Menée à cette cadence, une pièce de Racine serait finie en un quart d’heure. Il n’y a donc pas d’autre solution que de compliquer l’action. »

Jacques Goimard, Le mot et la chose.

 

 

Or le film compose une constellation de résonances sensibles, et je ne peux m’immiscer dans les méandres d’une intrigue sans m’y perdre. Les yeux refermés, j’atteins par diaphanéité la préhension des choses, se dévoile l’univers en un seul tenant.

Le soir tombé, je surprends le vent frais passé dans mon cou. Je me suis transmué en pensée, séparant les formes qui relient l’avant à l’arrière et j’atteins presque l’humidité subtile accolée à mes vêtements, le frémissement du monde tout contre moi. S’imprime désormais d’une part matérielle, sans jamais me lier au récit lui-même, ce que je discerne de sa lancée, l’espace s’ouvrant et la nuit tombant, le mouvement se propage né de l’assombrissement. Le spectateur invoque alors le sentiment de sage amertume et c’est cela que je maintiens par devers mes pensées, l’oscillation du temps et des lieux.
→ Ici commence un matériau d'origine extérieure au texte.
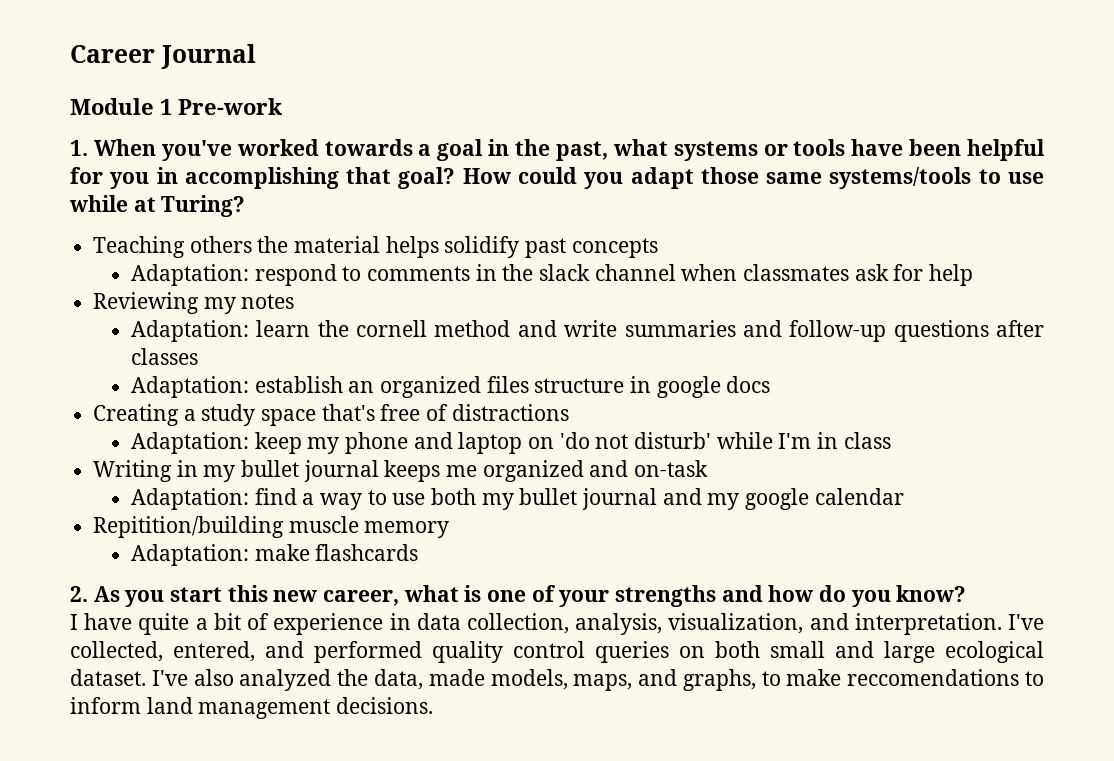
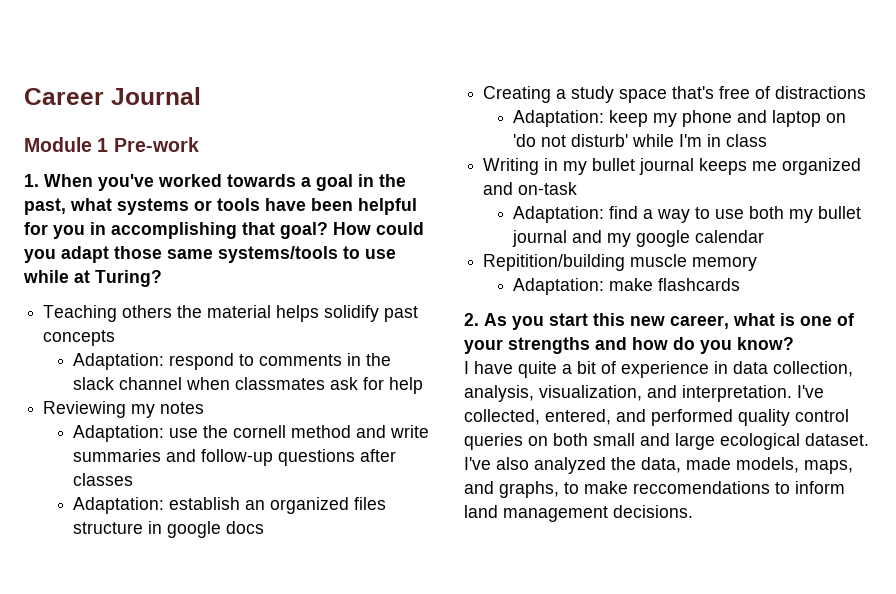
[256,320,311,337] learn -> [169,428,199,438] use

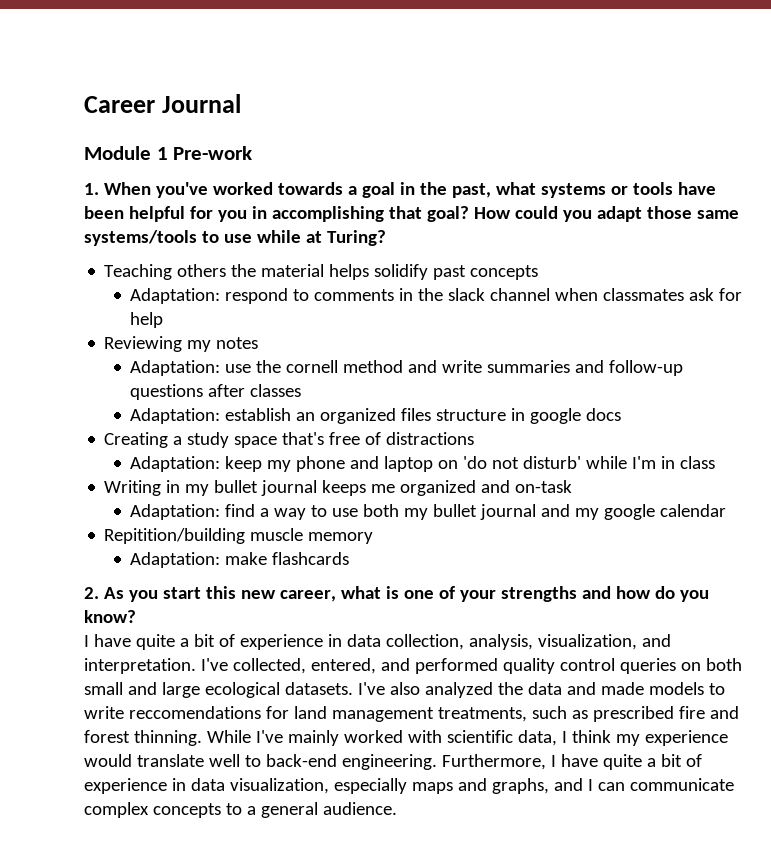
[805,433,869,446] dataset. -> [284,682,353,695] datasets.
[641,457,853,474] [464,481,845,498] [464,505,693,522] data, made models, maps, and graphs, to make reccomendations to inform land management decisions. -> [527,682,725,695] [84,706,739,722] [84,730,728,746] [84,754,702,770] [84,778,734,794] [84,802,397,818] data and made models to write reccomendations for land management treatments, such as prescribed fire and forest thinning. While I've mainly worked with scientific data, I think my experience would translate well to back-end engineering. Furthermore, I have quite a bit of experience in data visualization, especially maps and graphs, and I can communicate complex concepts to a general audience.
Une ligne figure le film déroulé devant moi, désembobiné et je signe d’un trait le mouvement par où se délivre le sentiment qui essaime. Il est double puisqu’il accorde la chute, le soir et l’ouverture sur la sensation d’espace. Le dessin donne ceci :

 Composition des lignes

Par cette couleur sensible je fonde l’unité. Aussi je m’abstrais de tous les méandres qui embellissent le mouvement principal. Peu m’importe si en quelque endroit, une incise vient contrarier l’ouverture de l’univers, le spectateur la laissera divaguer dans son esprit comme une simple broderie et la rapportera au primordial. Il pourrait se trouver une scène d’appartement avec beaucoup de lumières, mais par hasard au travers de fenêtres transparaît le ciel noir sur la cité, qui fait mon impulsion se perpétuer, simplement estompée, jusqu’à revenir au premier plan. De par ceci, la scène engendre le film comme l’expression d’un chœur où les voix se répondent et se parlent de l’une à l’autre, elles s’enchaînent et forment fugues ou bien choral. Tu avais choisi de même un battement, car tu sais qu’il est des films heurtés, syncopés, des films liés, qu’il peut se trouver des pulsations vives, d’autres adoucies. Ces variations composent la discrétion du scénariste ou du metteur en scène. Leur combinaison est changeante car il se rencontre des mélanges bariolés lents, si l’encombrement ne trouble que l’ambiance et la parade, d’autres rapides, austères tout à la fois, si l’ascèse n’atteint pas le chantourné du récit, juste l’espace sonore, l’image et la parade. Encore après se module l’importance des climats, les personnages dispersés dans une profondeur qui privilégie soit leurs gestes, soit leur entourage. Et selon cet assemblage s’ordonne l’intrigue. Ou bien l’ambiance tend à la dissoudre et je préserve toute simplicité à la ligne narrative épurée. Au contraire tout aussi bien je prends parti de m’attacher aux circonlocutions du récit de proche en proche.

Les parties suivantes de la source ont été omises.